Je nach Wirtschaftszweig wird die Infrastruktur jedoch verteilter bereitgestellt werden müssen. Branchen wie die Automobilindustrie beispielsweise sind für den Fortschritt des autonomen Fahrens auf Daten angewiesen, die dort ausgewertet werden, wo sie entstehen. So können größere Flotten in der Zukunft besser abgedeckt, gleichzeitig aber auch die Sicherheit im Straßenverkehr gesteigert werden. Edge-Standorte werden somit weiter an Bedeutung gewinnen. 

Ob für Technologieinnovation, die Erreichung ambitionierter Klimaziele oder den Komfort jedes Einzelnen: Auch in Zukunft wird die Bereitstellung solider digitaler Infrastrukturen essenziell bleiben und es ist wichtig, das allgemeine Verständnis hierfür zu steigern. Denn uns allen sollte bewusst sein, was für die alltäglichen Dinge unseres digitalen Lebens nötig ist.
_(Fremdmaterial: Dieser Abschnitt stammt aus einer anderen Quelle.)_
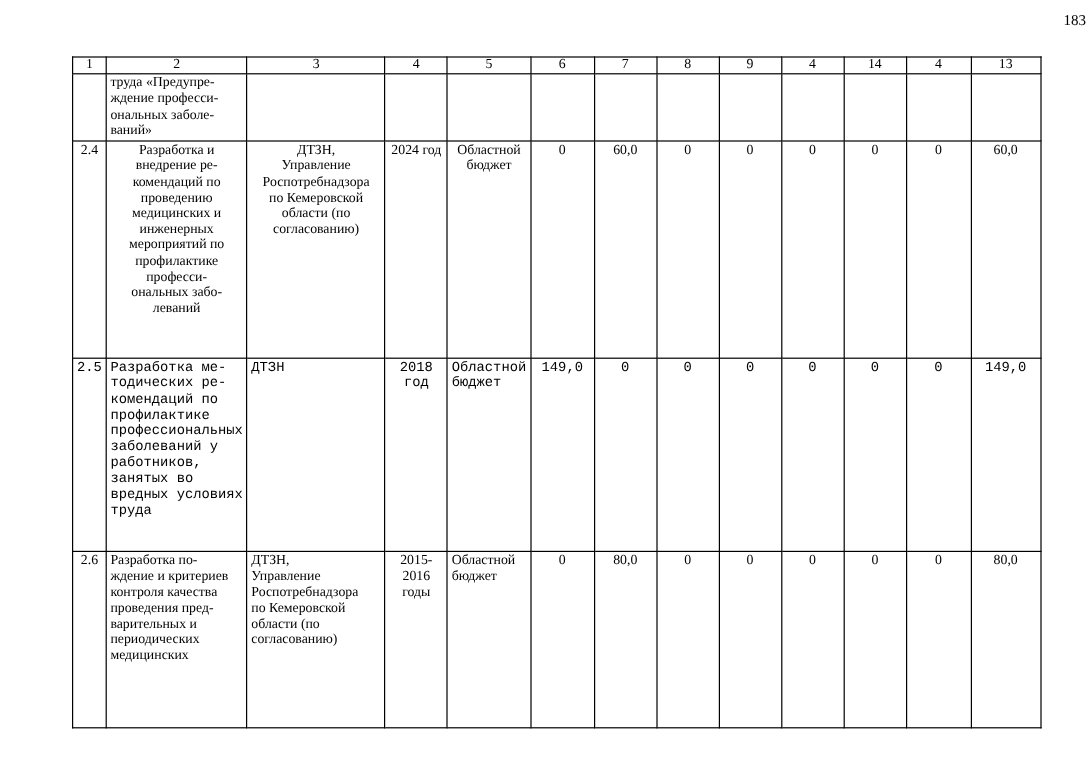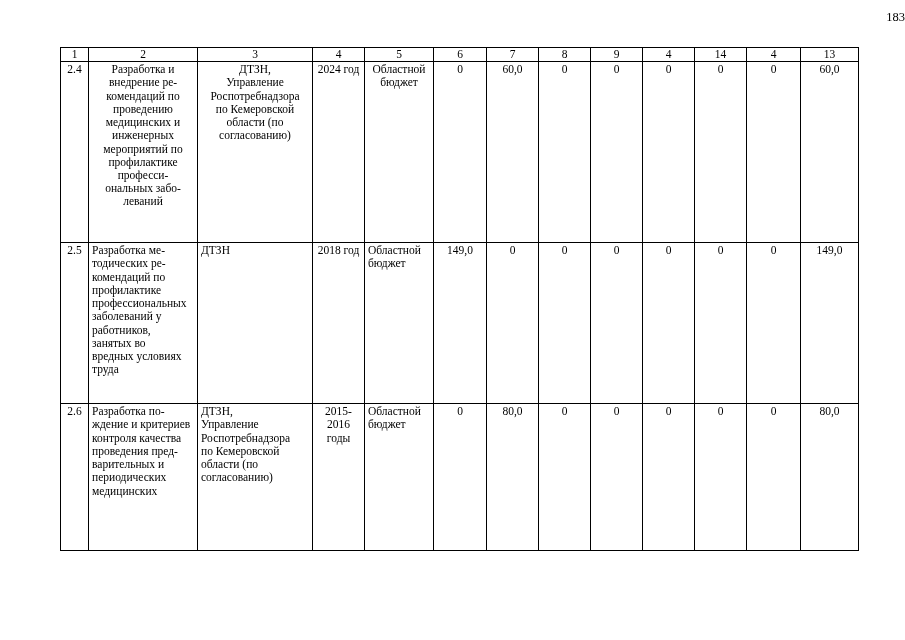"труда «Предупре-" tr.row-a { html: none -> <tr> <td></td> <td>труда «Предупре- ждение професси- ональных заболе- ваний»</td> <td></td> <td></td> <td></td> <td></td> <td></td> <td></td> <td></td> <td></td> <td></td> <td></td> <td></td> </tr> }
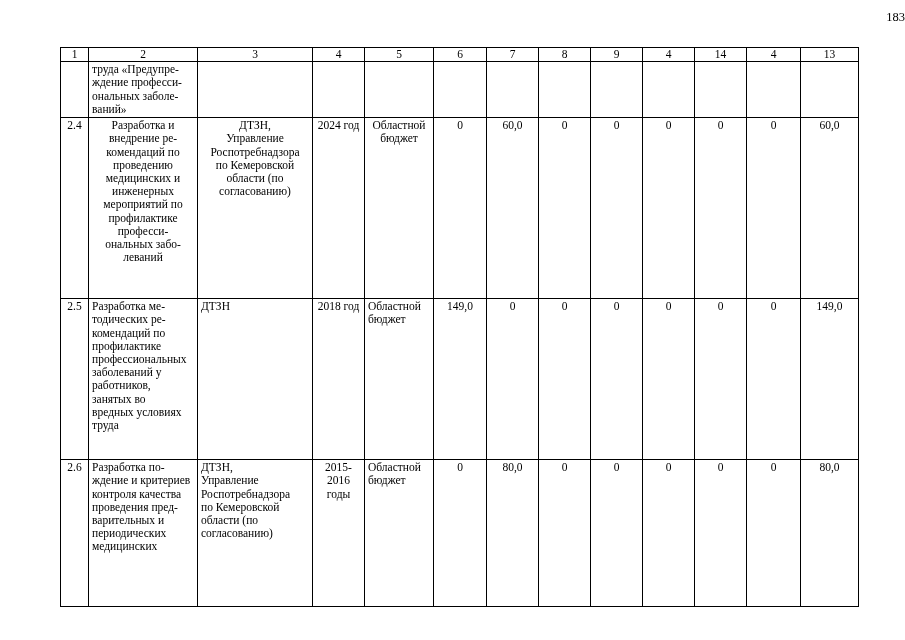"2.5" tr.row-25 td { font-family: none -> Liberation Mono, monospace }
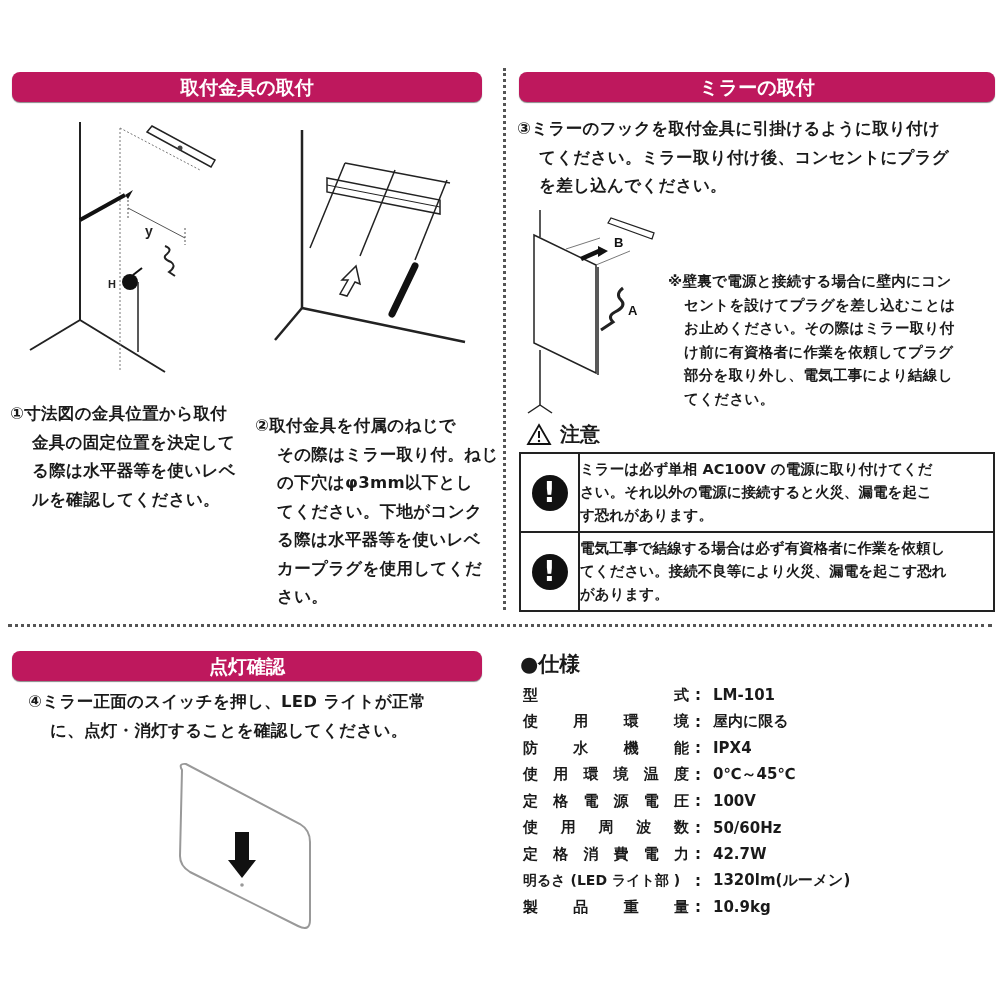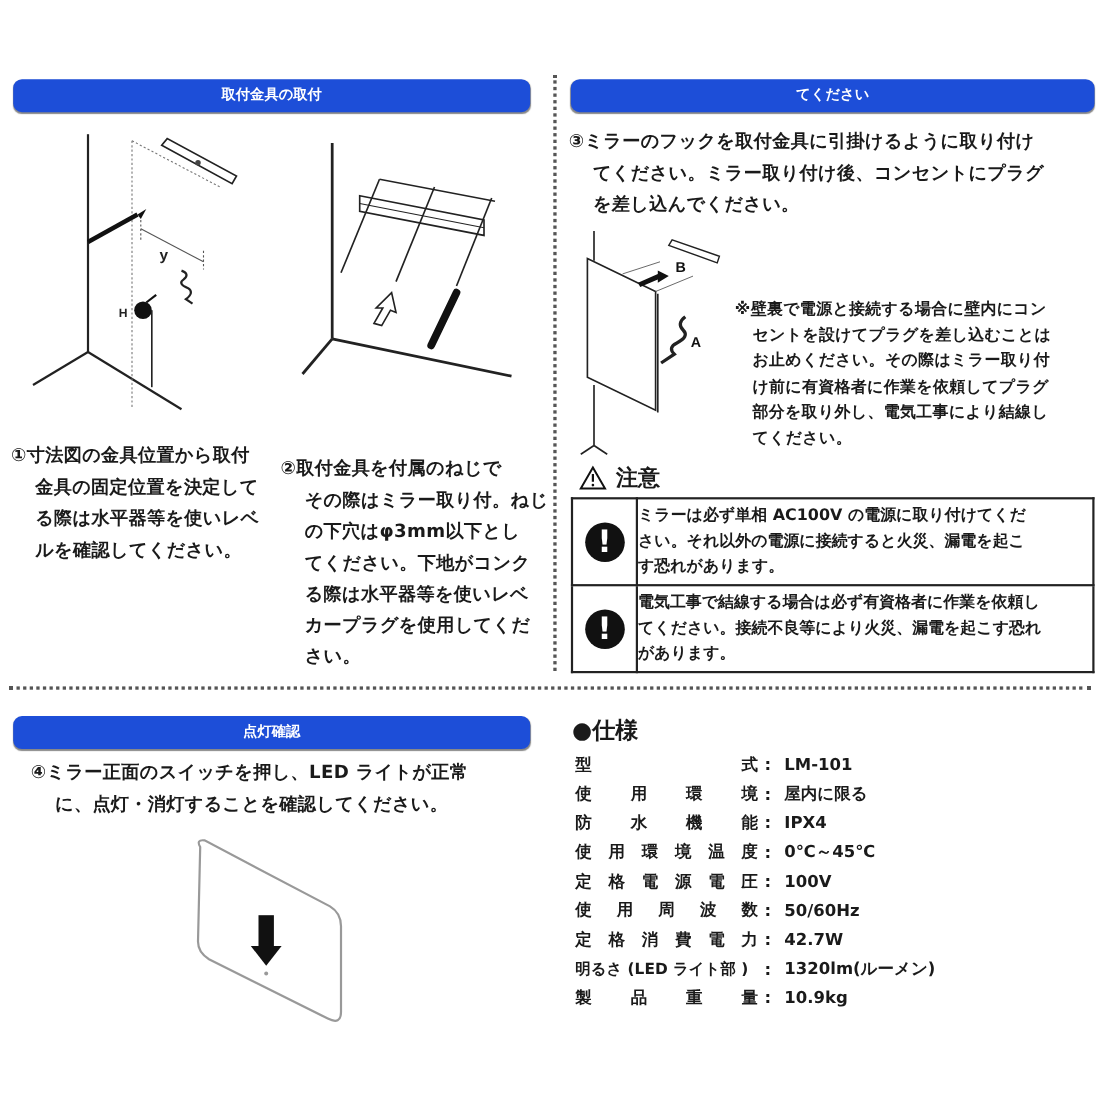"取付金具の取付" .header-bar { background: #1d4ed8 -> #be185d; font-size: 13px -> 19px }
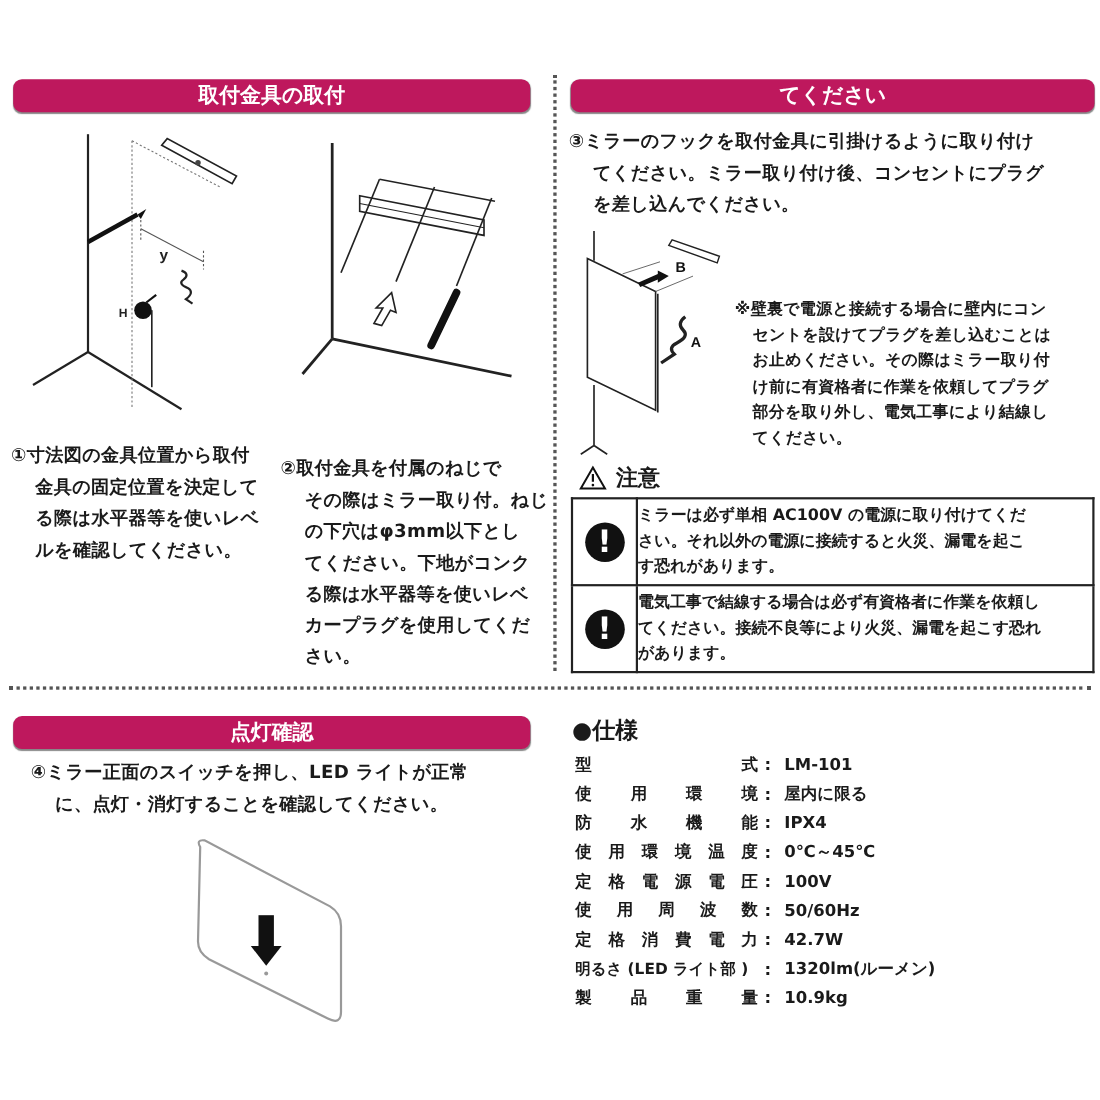"てください" div.header-bar { text: てください -> ミラーの取付 }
Jens-Peter (JP) Feidner ist seit 2019 Managing Director Deutschland von Equinix, dem führenden globalen Anbieter für digitale Infrastruktur. In dieser Rolle ist Feidner für den Ausbau des Geschäfts in Deutschland und die Festlegung der lokalen Strategie des Unternehmens verantwortlich, und treibt außerdem die lokalen Nachhaltigkeitsbemühungen von Equinix voran. Feidner verfügt über langjährige Erfahrung in der Rechenzentrumsbranche und ist bereits seit 2014 im Unternehmen tätig, zuletzt als Finance Director für den deutschen Markt. Feidner sieht Rechenzentren als Fundament für eine nachhaltige Digitalisierung, die große Chancen für Wirtschaft und Klimaschutz bietet. Um die Entwicklung in diesem Bereich voranzutreiben, ist er neben seiner Tätigkeit bei Equinix auch Beiratsmitglied in der German Datacenter Association e.V. (GDA) und engagiert sich in den Digitalverbänden Bitkom e.V. und eco – Verband der Internetwirtschaft e.V. für eine nachhaltige, sichere und starke digitale Transformation in Deutschland.